▶ [Exercise details]:
Give back only the lines in the records below from the one with "[970,207,1026,224] designe ->" to the one with "[800,397,848,410] coded. ->", both inclusive, word for word.

▶ [Provided entries]:
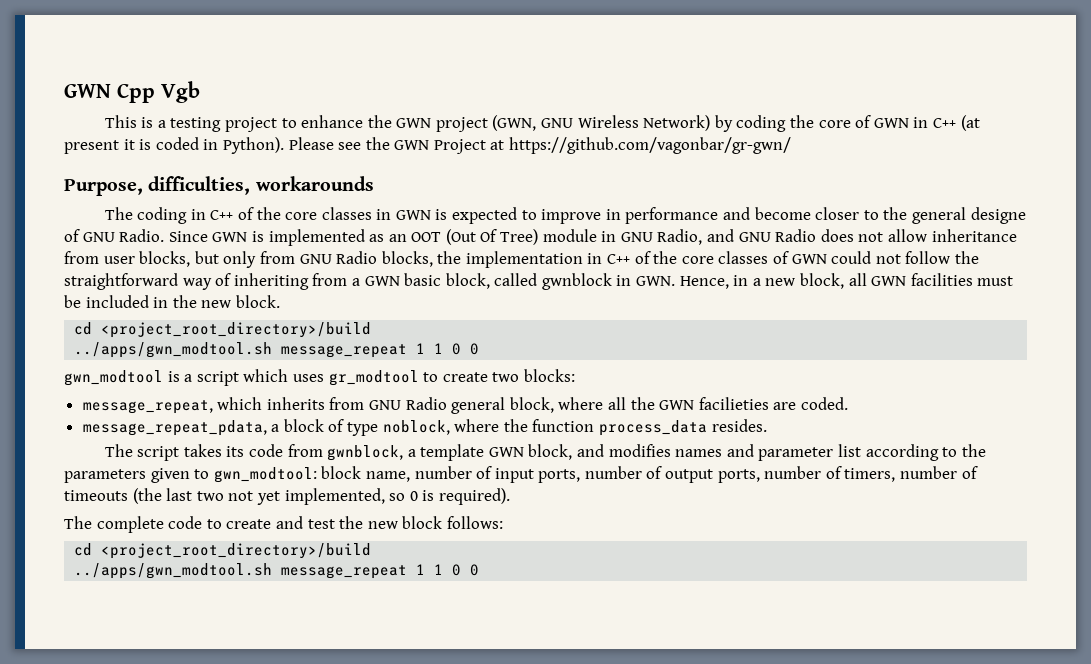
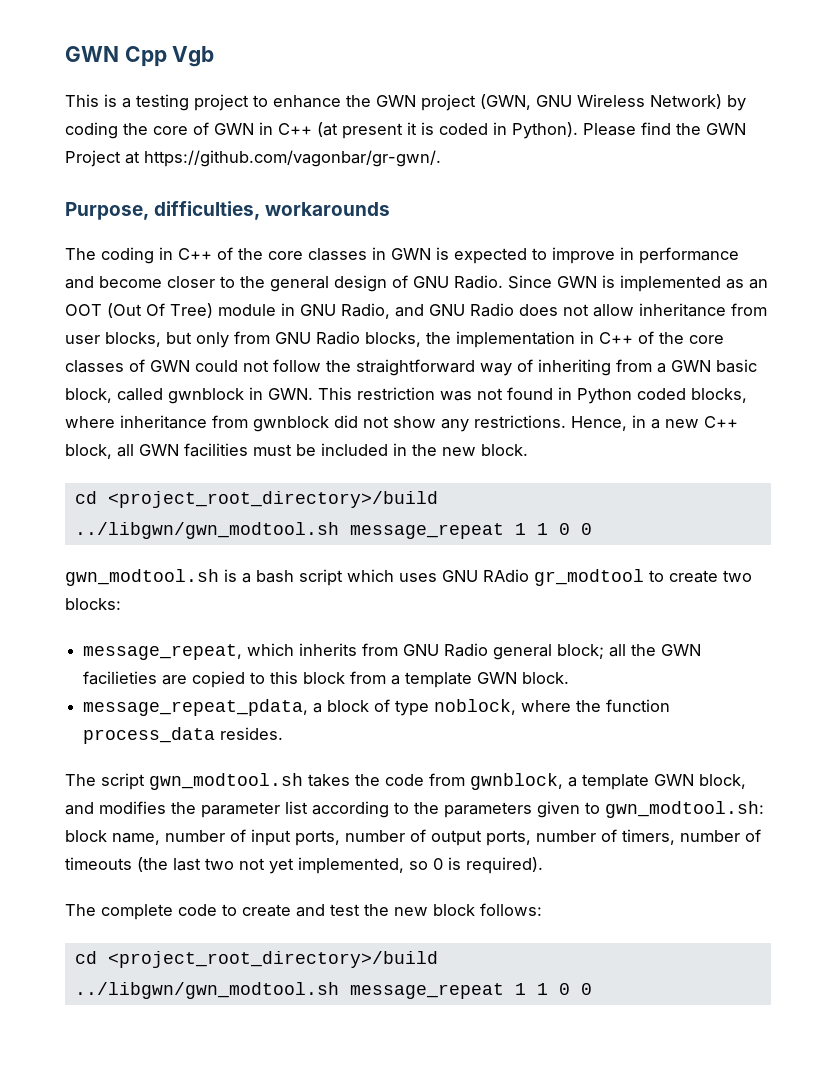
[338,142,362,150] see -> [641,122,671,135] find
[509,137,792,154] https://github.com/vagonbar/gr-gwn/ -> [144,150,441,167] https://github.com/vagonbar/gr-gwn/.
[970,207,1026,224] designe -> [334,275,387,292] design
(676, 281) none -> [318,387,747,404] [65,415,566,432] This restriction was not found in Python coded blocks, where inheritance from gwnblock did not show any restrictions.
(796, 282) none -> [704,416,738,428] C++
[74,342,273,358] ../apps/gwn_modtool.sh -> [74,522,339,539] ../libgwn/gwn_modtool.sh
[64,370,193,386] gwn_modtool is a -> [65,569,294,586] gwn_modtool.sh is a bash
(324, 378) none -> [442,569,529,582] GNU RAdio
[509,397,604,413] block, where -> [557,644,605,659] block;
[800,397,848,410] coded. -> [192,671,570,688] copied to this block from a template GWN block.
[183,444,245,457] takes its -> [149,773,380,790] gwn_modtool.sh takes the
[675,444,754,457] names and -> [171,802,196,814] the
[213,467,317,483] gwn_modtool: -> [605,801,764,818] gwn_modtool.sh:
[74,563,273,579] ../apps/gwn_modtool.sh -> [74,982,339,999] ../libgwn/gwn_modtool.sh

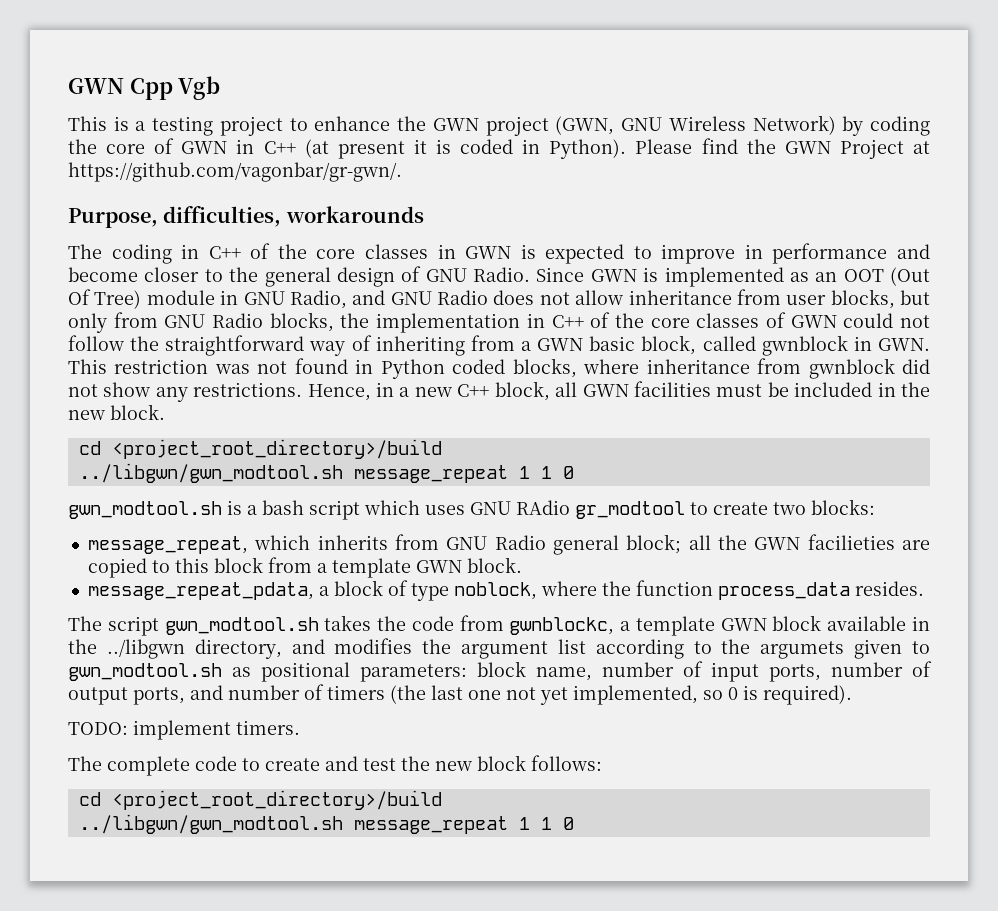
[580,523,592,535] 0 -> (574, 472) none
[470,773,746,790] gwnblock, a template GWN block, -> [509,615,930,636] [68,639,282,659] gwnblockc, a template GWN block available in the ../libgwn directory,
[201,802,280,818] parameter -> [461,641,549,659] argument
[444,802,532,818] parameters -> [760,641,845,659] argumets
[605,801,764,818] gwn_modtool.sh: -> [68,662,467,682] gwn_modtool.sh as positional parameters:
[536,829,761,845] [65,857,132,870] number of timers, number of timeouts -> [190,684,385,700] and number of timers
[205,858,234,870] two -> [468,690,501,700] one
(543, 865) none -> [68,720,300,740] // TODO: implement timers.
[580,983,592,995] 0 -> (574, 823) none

==

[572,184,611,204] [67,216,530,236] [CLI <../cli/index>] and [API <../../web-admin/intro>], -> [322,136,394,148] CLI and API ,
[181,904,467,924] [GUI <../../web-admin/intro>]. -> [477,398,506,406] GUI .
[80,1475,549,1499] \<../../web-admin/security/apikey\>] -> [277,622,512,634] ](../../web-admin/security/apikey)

▶ [Written reply]:
[970,207,1026,224] designe -> [334,275,387,292] design
(676, 281) none -> [318,387,747,404] [65,415,566,432] This restriction was not found in Python coded blocks, where inheritance from gwnblock did not show any restrictions.
(796, 282) none -> [704,416,738,428] C++
[74,342,273,358] ../apps/gwn_modtool.sh -> [74,522,339,539] ../libgwn/gwn_modtool.sh
[64,370,193,386] gwn_modtool is a -> [65,569,294,586] gwn_modtool.sh is a bash
(324, 378) none -> [442,569,529,582] GNU RAdio
[509,397,604,413] block, where -> [557,644,605,659] block;
[800,397,848,410] coded. -> [192,671,570,688] copied to this block from a template GWN block.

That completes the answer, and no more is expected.